W Polsce liczba odwiertów w potencjalnych złożach łupkowych wynosiła na koniec stycznia 56. W USA działa prawie 1,8 tys. wiertnic. (Fot. PAP)

Premier Donald Tusk ogłosił 5 lutego, że rząd rezygnuje z planu utworzenia Narodowego Operatora Kopalin Energetycznych (NOKE). Organizacja Polskiego Przemysłu Poszukiwawczo-Wydobywczego, czyli zrzeszenie najważniejszych firm z branży, przyjęła tę informację z satysfakcją, czemu dała wyraz w stosownym oświadczeniu. Pomysł powołania operatora był przez nią od początku mocno krytykowany jako biurokratyczna przeszkoda w rozwoju wydobycia gazu łupkowego w Polsce i główna wada projektu nowelizacji prawa geologicznego i górniczego, który zaproponowało Ministerstwo Środowiska. Pogląd ten podzielała część ministrów i doradców premiera. Spór odwlekał przesłanie projektu do parlamentu i koniec końców przyczynił się do odwołania ministra środowiska Marcina Korolca oraz głównego geologa kraju Piotra Woźniaka.

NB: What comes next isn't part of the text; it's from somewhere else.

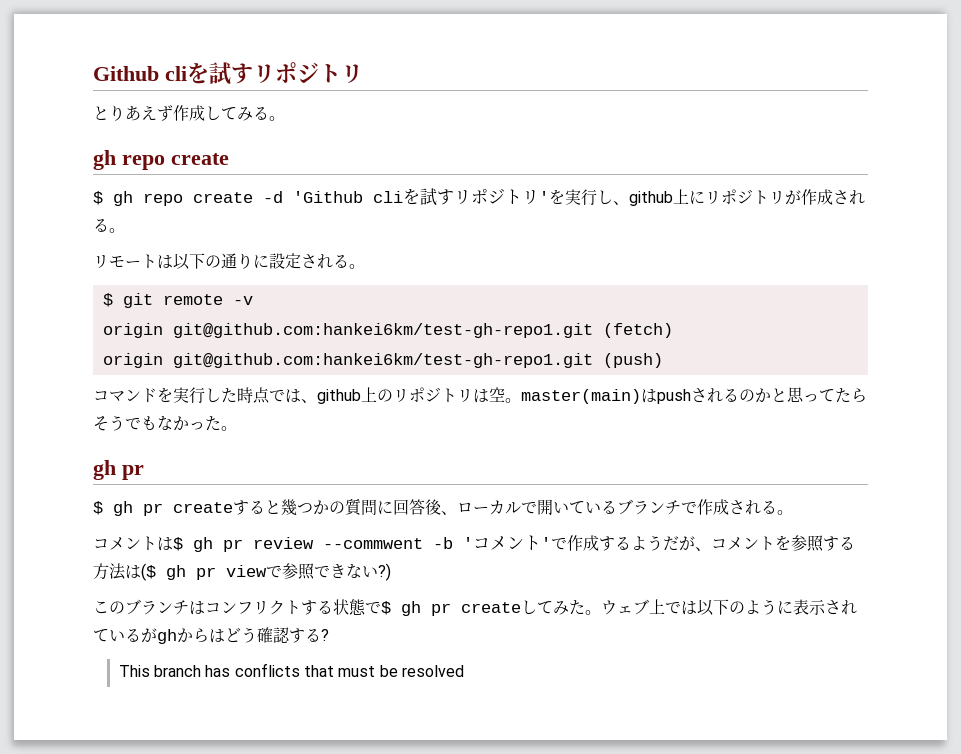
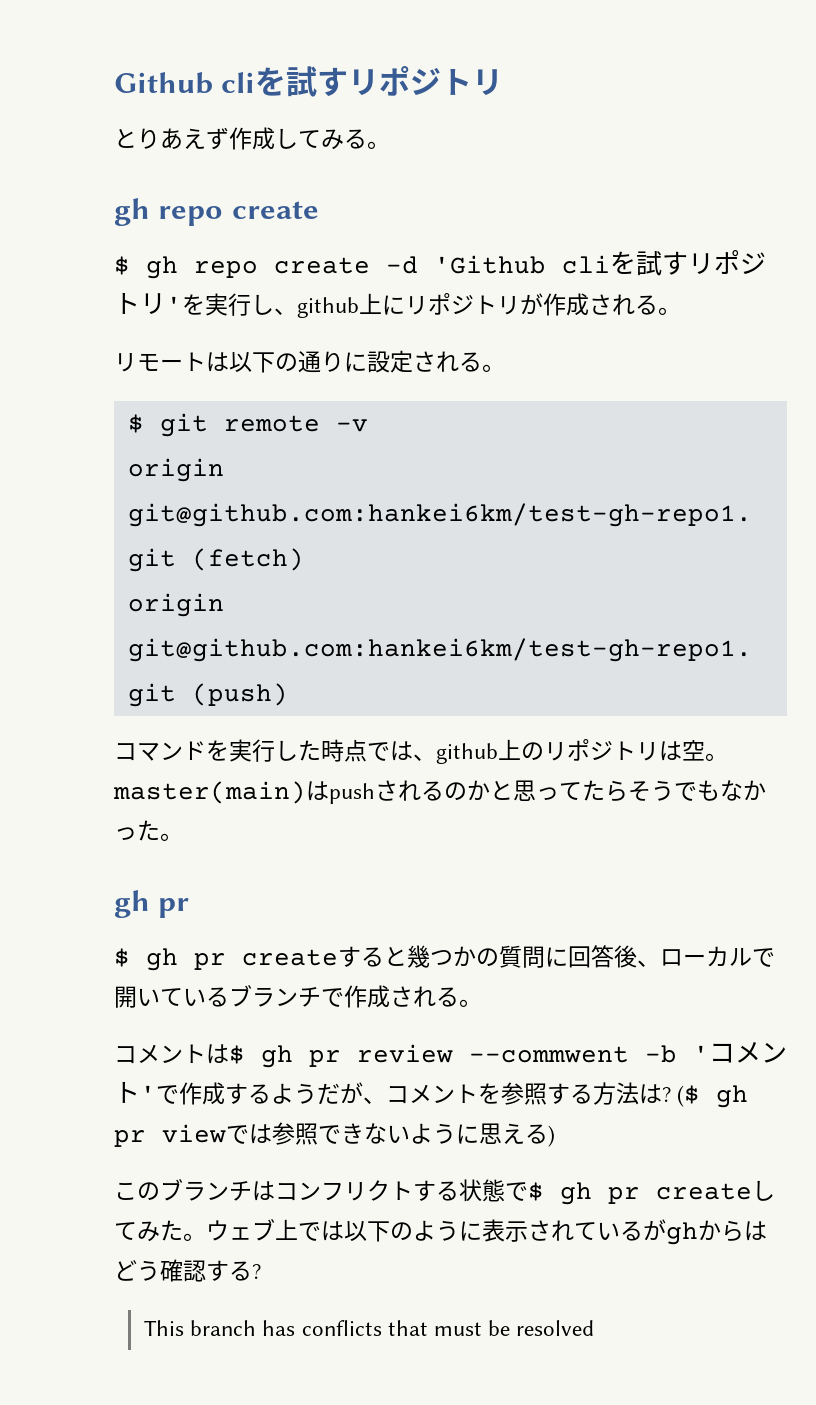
(141, 572) none -> [662,1087,671,1102] ?
(282, 571) none -> [249,1124,272,1144] は
[378,563,391,581] ?) -> [410,1123,555,1147] ように思える)

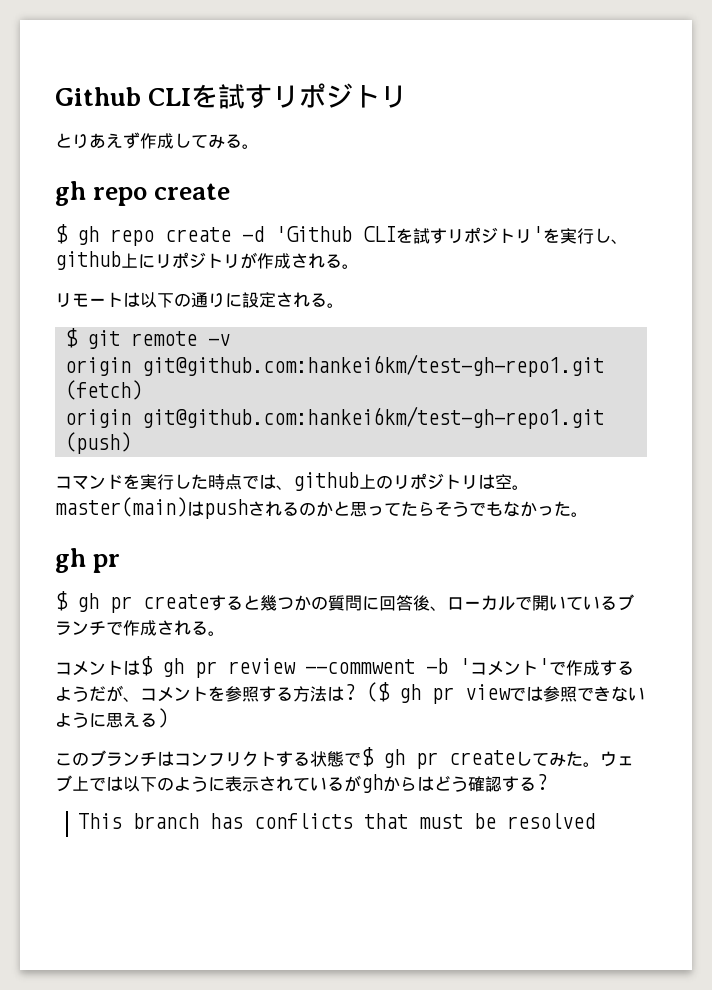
[221,72,256,93] cli -> [148,88,192,106] CLI
[562,255,610,274] cli -> [363,226,396,242] CLI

W założeniu NOKE miał być spółką Skarbu Państwa, która z mocy prawa byłaby udziałowcem wszystkich koncesji na poszukiwanie i wydobycie węglowodorów. Uczestniczyłaby więc w zarządzaniu koncesją, wydatkach związanych z eksploatacją i zyskach. Wysokość udziału NOKE w zyskach i kosztach prac geologicznych miała być określana w ofertach składanych przez przedsiębiorców ubiegających się o koncesje i być istotnym kryterium przy rozstrzyganiu przetargu. Projekt zakładał jednak, że udział NOKE w kosztach nie może przekraczać 5 proc., a jednocześnie łączny udział w kosztach NOKE i operatora koncesji („głównego udziałowca”) musi przekraczać 50 proc. Udziałowcami NOKE miały być BGK i Narodowy Fundusz Ochrony Środowiska i Gospodarki Wodnej.

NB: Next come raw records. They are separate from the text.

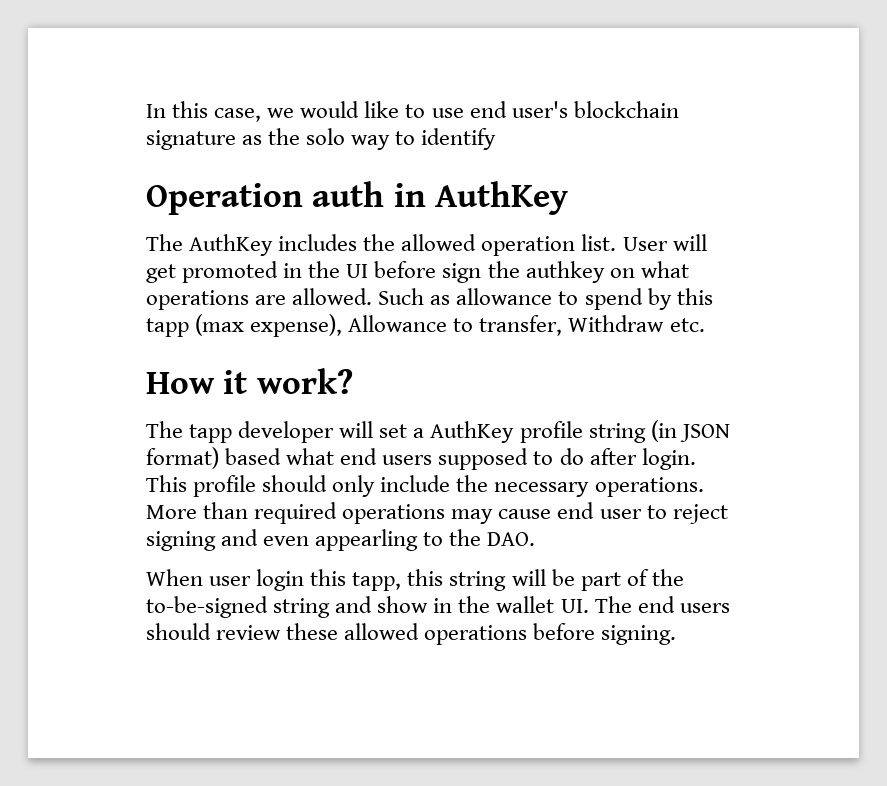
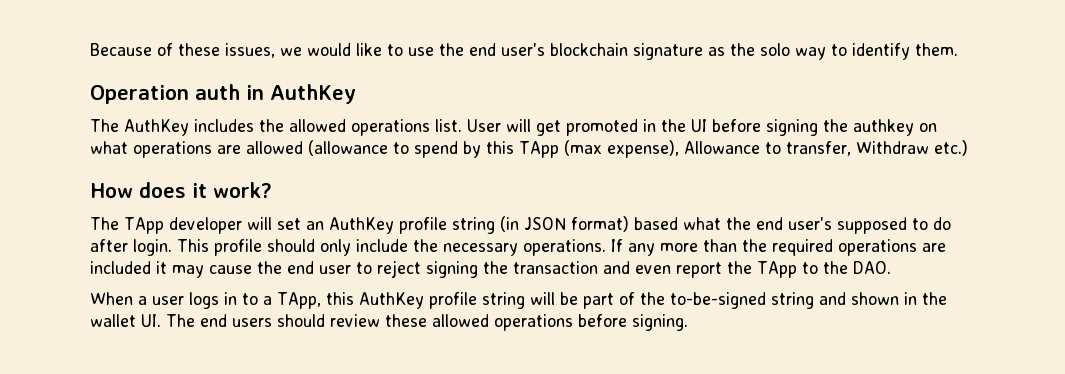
[146,101,262,122] In this case, -> [90,43,275,58] Because of these issues,
(464, 113) none -> [439,43,464,56] the
(497, 139) none -> [915,43,958,56] them.
[481,236,576,256] operation -> [351,119,430,136] operations
[442,263,482,283] sign -> [766,119,818,136] signing
[292,288,553,305] allowed. Such as allowance -> [246,140,388,156] allowed (allowance
[146,318,189,337] tapp -> [519,141,559,158] TApp
[669,318,705,332] etc. -> [933,140,968,156] etc.)
(215, 383) none -> [139,182,186,198] does
[189,424,233,443] tapp -> [124,217,164,234] TApp
[413,428,425,438] a -> [305,221,324,230] an
[340,448,433,465] end users -> [725,217,832,230] the end user's
[146,502,446,524] More than required operations -> [611,239,946,256] [90,261,167,274] If any more than the required operations are included it
(552, 514) none -> [257,261,282,274] the
[221,529,536,551] [146,569,444,591] and even appearling to the DAO. // When user login this tapp, this -> [483,261,891,278] [90,292,477,309] the transaction and even report the TApp to the DAO. // When a user logs in to a TApp, this AuthKey profile
[377,596,429,613] show -> [850,292,899,305] shown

W licznych dokumentach uzasadniających – odrzucony już – projekt nowelizacji resort środowiska zachwalał NOKE jako sprawdzone rozwiązanie „cieszące się jedną z najdłuższych tradycji” i powszechnie akceptowane przez firmy wydobywcze. Z tą akceptacją sprawa nie była tak oczywista. Z drugiej strony podobne rozwiązania są rzeczywiście stosowane w innych krajach, zwłaszcza europejskich. Za przykład może służyć Norwegia, której system gospodarowania złożami ropy i gazu jest często stawiany jako wzór rozsądku i efektywności.

Między modelem polskim i norweskim są jednak pewne różnice. Petoro, norweska spółka zarządzająca państwowymi udziałami w koncesjach, uczestniczy w kosztach eksploatacji w takim samym stopniu jak w zyskach (w zależności od koncesji 20–56 proc.). W przypadku NOKE ograniczenie udziału w kosztach do 5 proc. przy jednoczesnym premiowaniu za najwyższy udział w zyskach mogłoby doprowadzić do sporych dysproporcji między ponoszonym ryzykiem a korzyściami, jakie czerpałaby z koncesji państwowa spółka.

Skubanie i zarządzanie

Firmy wydobywcze są przyzwyczajone do łupienia przez rządy krajów, w których prowadzą działalność. Według Willy’ego H. Olsena, autora opracowania „Norway’s depletion policy strategy” Norwegia – dzięki podatkom, Petoro a także udziałom kontrolowanego przez państwo Statoilu – przejmuje około 90 proc. zysków z wydobycia swoich węglowodorów. Koncerny nie pakują się jednak i nie uciekają. W innych krajach, przy zastosowaniu innych metod, rządy zabezpieczają sobie równie wysokie udziały w zyskach, nie biorąc przy tym na siebie żadnego ryzyka finansowego.

Przy pomocy Petoro rząd norweski nie tyle zwiększa swoją cześć zysku, co bezpośrednio zarządza wydobyciem surowców, tak aby w długiej perspektywie zmaksymalizować korzyści, jakie kraj czerpie z węglowodorów. Przedstawiciele Petoro forsują decyzje operacyjne korzystne dla Norwegii, ale niekoniecznie dla pozostałych uczestników konsorcjów wydobywczych. Bywa to być nacisk, aby nie porzucać złóż, które okres świetności i największej dochodowości mają już za sobą, i wyeksploatować je do końca. Może to być również postulowanie ograniczenia tempa wydobycia, gdyby szybka eksploatacja mogła doprowadzić do utrudniających pełne wykorzystanie złoża w przyszłości zmian w jego parametrach. Dzięki temu, że Petoro działa jako udziałowiec koncesji, spółka na bieżąco orientuje się w tym, co się dzieje na koncesji, i może odpowiednio szybko reagować.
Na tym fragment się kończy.